--- TASK DIRECTIONS ---
With the line containing "[864,102,954,120] deposits. ->" as the start and the line containing "(589, 224) none" as the end, transcribe that span of the entries below exactly, including both.

─── RECORDS FOR PROCESSING ───

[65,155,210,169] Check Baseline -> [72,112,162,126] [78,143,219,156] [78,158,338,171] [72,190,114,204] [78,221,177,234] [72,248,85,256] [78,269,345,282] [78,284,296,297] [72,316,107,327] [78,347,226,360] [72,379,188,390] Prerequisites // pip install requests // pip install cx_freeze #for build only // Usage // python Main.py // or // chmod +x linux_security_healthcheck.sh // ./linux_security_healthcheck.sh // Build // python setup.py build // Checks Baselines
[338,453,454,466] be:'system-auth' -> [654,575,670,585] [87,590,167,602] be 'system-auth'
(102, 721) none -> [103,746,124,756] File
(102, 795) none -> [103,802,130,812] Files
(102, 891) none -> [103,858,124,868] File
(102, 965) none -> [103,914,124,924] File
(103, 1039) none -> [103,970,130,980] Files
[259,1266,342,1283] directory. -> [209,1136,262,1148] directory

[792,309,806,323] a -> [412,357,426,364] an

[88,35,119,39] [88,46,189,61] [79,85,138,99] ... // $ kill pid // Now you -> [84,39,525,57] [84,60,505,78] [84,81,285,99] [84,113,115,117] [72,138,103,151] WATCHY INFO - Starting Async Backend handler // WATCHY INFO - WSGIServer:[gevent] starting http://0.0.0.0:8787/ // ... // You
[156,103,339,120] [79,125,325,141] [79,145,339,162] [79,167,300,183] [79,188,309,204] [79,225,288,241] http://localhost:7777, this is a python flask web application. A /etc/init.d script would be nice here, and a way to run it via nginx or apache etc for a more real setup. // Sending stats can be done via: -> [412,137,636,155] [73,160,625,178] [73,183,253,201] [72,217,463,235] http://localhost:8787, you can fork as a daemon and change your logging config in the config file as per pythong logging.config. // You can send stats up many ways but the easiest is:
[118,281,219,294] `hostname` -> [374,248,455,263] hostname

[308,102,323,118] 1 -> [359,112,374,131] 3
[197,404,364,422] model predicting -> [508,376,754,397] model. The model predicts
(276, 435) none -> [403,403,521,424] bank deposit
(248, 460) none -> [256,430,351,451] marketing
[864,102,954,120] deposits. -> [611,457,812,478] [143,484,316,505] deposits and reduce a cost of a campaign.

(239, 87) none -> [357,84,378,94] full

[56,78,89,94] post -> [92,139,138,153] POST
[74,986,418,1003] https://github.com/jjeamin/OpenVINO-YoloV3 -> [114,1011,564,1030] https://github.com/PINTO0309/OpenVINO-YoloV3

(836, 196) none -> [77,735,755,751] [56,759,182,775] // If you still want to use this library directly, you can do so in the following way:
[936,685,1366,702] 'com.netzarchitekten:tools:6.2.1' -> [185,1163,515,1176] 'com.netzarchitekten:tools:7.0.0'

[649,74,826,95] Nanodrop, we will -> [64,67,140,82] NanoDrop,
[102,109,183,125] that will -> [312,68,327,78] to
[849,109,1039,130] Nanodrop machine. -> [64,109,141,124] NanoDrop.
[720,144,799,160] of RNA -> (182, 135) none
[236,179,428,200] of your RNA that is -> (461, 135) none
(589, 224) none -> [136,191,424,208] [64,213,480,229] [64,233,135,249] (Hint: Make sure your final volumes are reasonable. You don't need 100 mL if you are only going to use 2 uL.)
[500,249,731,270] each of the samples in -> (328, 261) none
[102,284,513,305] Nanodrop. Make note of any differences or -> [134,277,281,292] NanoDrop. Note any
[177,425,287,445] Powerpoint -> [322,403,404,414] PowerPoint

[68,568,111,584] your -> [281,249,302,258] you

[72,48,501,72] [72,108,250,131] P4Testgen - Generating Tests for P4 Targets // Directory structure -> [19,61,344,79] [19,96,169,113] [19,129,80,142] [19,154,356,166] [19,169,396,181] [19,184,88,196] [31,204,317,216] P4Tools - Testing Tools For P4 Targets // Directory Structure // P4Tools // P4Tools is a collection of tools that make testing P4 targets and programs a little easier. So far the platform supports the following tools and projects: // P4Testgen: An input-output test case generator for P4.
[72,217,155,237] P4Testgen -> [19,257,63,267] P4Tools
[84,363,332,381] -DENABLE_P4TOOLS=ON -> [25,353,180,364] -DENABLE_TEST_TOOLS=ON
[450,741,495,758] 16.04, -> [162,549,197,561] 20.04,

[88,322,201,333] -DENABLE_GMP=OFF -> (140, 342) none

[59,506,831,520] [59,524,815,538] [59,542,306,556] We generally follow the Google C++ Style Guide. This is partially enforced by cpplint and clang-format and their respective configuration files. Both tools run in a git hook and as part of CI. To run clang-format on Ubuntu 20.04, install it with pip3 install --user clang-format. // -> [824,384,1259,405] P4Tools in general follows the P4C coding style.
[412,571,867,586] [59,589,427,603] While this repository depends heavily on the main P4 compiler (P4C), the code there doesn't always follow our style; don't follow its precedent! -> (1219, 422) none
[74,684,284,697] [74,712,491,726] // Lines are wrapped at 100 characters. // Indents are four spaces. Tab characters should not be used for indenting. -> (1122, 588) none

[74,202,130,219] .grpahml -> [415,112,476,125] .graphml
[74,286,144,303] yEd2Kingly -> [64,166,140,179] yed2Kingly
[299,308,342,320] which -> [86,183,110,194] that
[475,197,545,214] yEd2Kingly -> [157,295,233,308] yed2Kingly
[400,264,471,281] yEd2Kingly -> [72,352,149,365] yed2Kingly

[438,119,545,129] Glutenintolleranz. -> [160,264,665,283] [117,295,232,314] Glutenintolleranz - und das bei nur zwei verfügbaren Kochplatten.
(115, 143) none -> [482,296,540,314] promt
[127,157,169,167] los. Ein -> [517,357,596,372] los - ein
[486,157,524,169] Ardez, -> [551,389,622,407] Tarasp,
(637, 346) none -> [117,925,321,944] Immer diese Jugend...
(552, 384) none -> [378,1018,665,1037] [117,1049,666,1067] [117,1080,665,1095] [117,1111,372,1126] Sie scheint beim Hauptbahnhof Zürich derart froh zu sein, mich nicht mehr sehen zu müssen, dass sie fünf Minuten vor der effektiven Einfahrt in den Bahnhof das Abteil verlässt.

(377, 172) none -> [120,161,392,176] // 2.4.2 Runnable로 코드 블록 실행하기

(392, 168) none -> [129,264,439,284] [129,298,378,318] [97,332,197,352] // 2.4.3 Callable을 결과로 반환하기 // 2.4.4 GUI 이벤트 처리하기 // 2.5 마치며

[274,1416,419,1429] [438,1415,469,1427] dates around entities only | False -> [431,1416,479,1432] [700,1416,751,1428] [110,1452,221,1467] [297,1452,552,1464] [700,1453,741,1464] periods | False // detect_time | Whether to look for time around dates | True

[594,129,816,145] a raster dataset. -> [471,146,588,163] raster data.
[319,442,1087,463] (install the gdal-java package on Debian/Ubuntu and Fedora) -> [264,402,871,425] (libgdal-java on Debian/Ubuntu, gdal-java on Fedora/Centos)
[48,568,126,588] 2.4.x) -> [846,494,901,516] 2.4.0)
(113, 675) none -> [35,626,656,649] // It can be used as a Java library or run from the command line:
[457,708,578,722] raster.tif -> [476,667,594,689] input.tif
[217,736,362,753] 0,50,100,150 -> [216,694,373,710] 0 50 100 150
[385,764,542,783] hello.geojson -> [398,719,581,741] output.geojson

───

--- TASK SOLUTION ---
[864,102,954,120] deposits. -> [611,457,812,478] [143,484,316,505] deposits and reduce a cost of a campaign.

(239, 87) none -> [357,84,378,94] full

[56,78,89,94] post -> [92,139,138,153] POST
[74,986,418,1003] https://github.com/jjeamin/OpenVINO-YoloV3 -> [114,1011,564,1030] https://github.com/PINTO0309/OpenVINO-YoloV3

(836, 196) none -> [77,735,755,751] [56,759,182,775] // If you still want to use this library directly, you can do so in the following way:
[936,685,1366,702] 'com.netzarchitekten:tools:6.2.1' -> [185,1163,515,1176] 'com.netzarchitekten:tools:7.0.0'

[649,74,826,95] Nanodrop, we will -> [64,67,140,82] NanoDrop,
[102,109,183,125] that will -> [312,68,327,78] to
[849,109,1039,130] Nanodrop machine. -> [64,109,141,124] NanoDrop.
[720,144,799,160] of RNA -> (182, 135) none
[236,179,428,200] of your RNA that is -> (461, 135) none
(589, 224) none -> [136,191,424,208] [64,213,480,229] [64,233,135,249] (Hint: Make sure your final volumes are reasonable. You don't need 100 mL if you are only going to use 2 uL.)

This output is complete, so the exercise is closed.